“A Man Chooses, A Slave Obeys” | BioShock at 10

A true signifier of just how influential a property has been is how utterly sick you’ve become of seeing its tropes, themes and aesthetics show up in every subsequent copycat. There is arguably no Triple-A game in the last decade which has embodied this more than BioShock. From its FPS with mild RPG-elements gameplay to the retro-alternate-history visual and aural kitsch; almost every game that dares have a similar play-style cannot but end up unfavourably compared or outright trying to recreate it, however utterly misguided that course of action is.

The problem with copying BioShock is much like when other film studios copy Marvel; the appeal of the property is more than the sum of its parts. Merely alluding to a wider universe doesn’t make your film watchable, The Mummy, and simply littering your game with audio-logs and pseudo-philosophical musings doesn’t make you BioShock. The fallen city of Rapture was bursting with character and visual diversity, with each new section of the game offering up a different atmosphere or design sense while still remaining true to an overall stylistically coherent whole. More than that though, the setting told the story of its own world.

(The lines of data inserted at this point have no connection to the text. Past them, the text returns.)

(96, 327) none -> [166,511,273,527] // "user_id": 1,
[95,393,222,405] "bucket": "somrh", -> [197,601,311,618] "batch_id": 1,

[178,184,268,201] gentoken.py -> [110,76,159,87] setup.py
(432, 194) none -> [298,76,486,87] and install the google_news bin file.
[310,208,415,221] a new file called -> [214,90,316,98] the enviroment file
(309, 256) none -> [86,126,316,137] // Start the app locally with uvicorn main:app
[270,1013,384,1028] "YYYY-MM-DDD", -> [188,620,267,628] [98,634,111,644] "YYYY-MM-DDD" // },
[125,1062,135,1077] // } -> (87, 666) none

There’s no denying it was worth your while collecting all the audio-logs to fully flesh out the world and the tale of its denizens as they descended into addiction, psychosis and murder but even if you didn’t, you still implicitly understood the story of what happened in Rapture because the world itself told you and wove it into the gameplay.

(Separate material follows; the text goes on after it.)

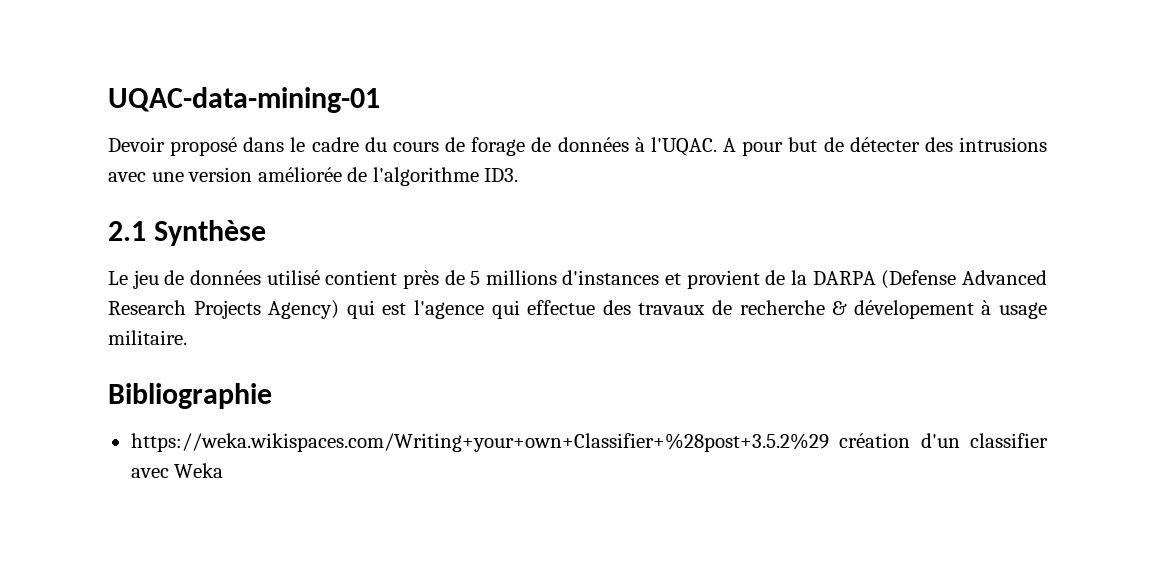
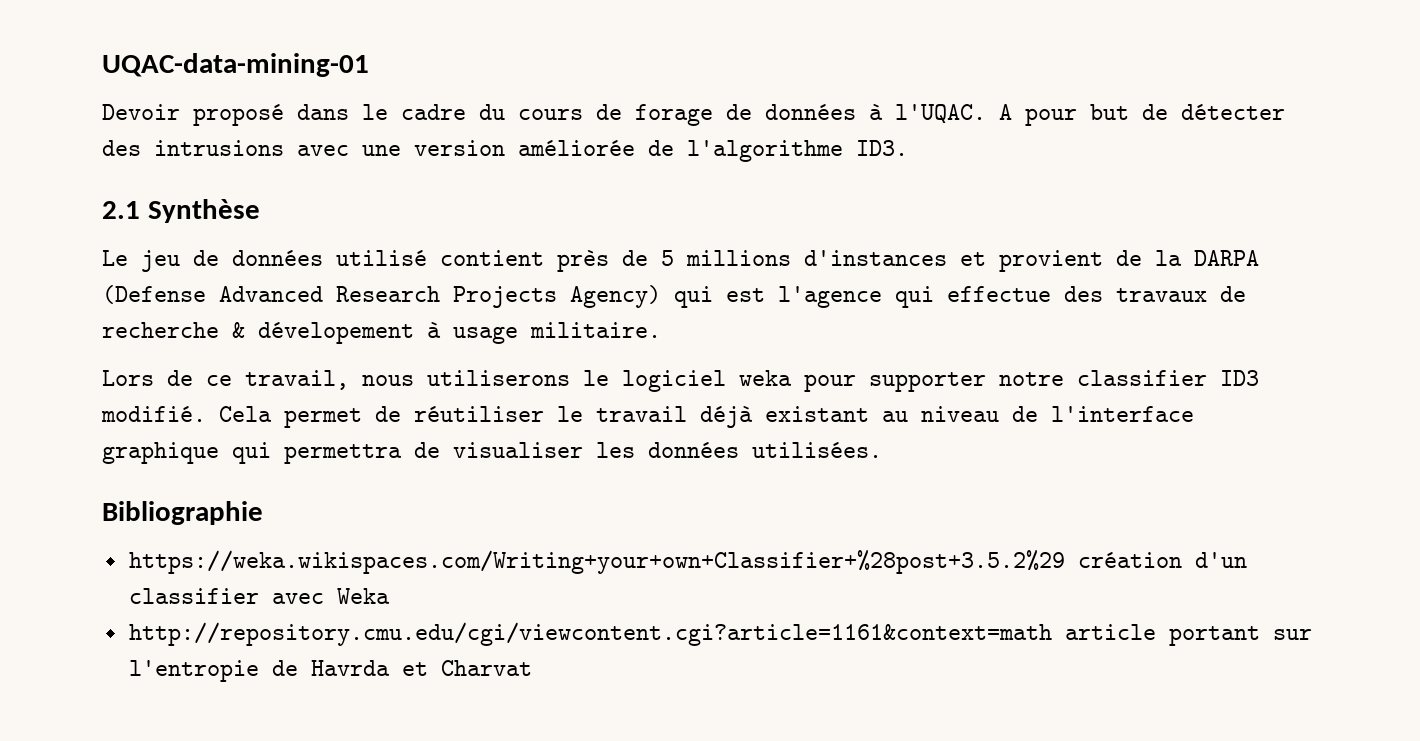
(187, 337) none -> [102,370,1259,392] [101,406,1194,428] [102,442,882,464] // Lors de ce travail, nous utiliserons le logiciel weka pour supporter notre classifier ID3 modifié. Cela permet de réutiliser le travail déjà existant au niveau de l'interface graphique qui permettra de visualiser les données utilisées.
(224, 470) none -> [128,622,1312,646] [128,660,532,682] // http://repository.cmu.edu/cgi/viewcontent.cgi?article=1161&context=math article portant sur l'entropie de Havrda et Charvat

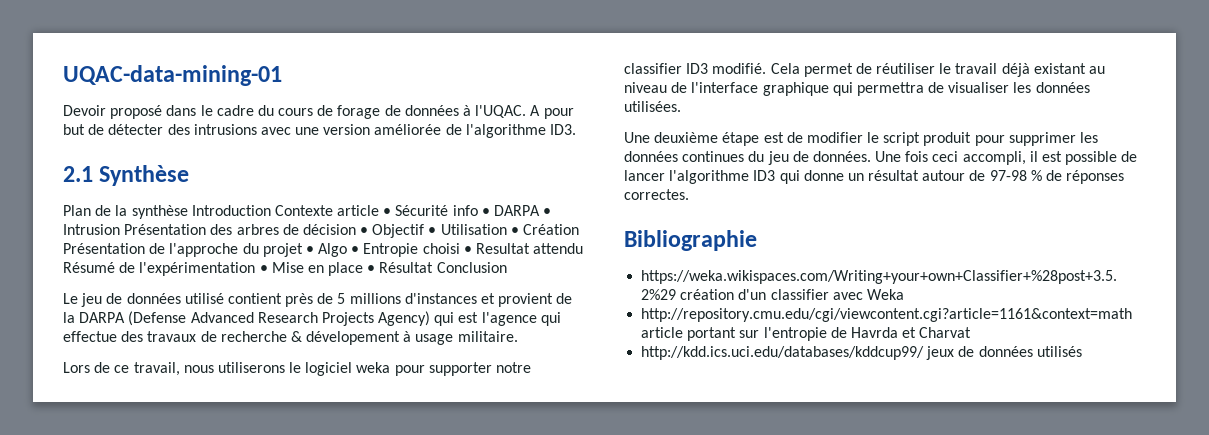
(260, 211) none -> [63,205,552,219] [63,224,580,238] [63,243,584,257] [63,262,507,276] // Plan de la synthèse Introduction Contexte article • Sécurité info • DARPA • Intrusion Présentation des arbres de décision • Objectif • Utilisation • Création Présentation de l'approche du projet • Algo • Entropie choisi • Resultat attendu Résumé de l'expérimentation • Mise en place • Résultat Conclusion
(882, 450) none -> [624,132,1099,146] [624,151,1138,165] [624,170,1125,184] [624,189,689,200] // Une deuxième étape est de modifier le script produit pour supprimer les données continues du jeu de données. Une fois ceci accompli, il est possible de lancer l'algorithme ID3 qui donne un résultat autour de 97-98 % de réponses correctes.
(532, 668) none -> [641,346,1082,360] // http://kdd.ics.uci.edu/databases/kddcup99/ jeux de données utilisés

The dispensaries on every corner, the way the wealthier members of that society horded plasmids in safes etc; all demonstrating a populace obsessed with these highly dangerous and addictive DNA-altering substances. To say nothing of the violence, blood and depravity written on the walls and the broken bodies of those who attack you in a desperate attempt to survive in a city that was slowly being reclaimed by the sea it hubristically tried to tame.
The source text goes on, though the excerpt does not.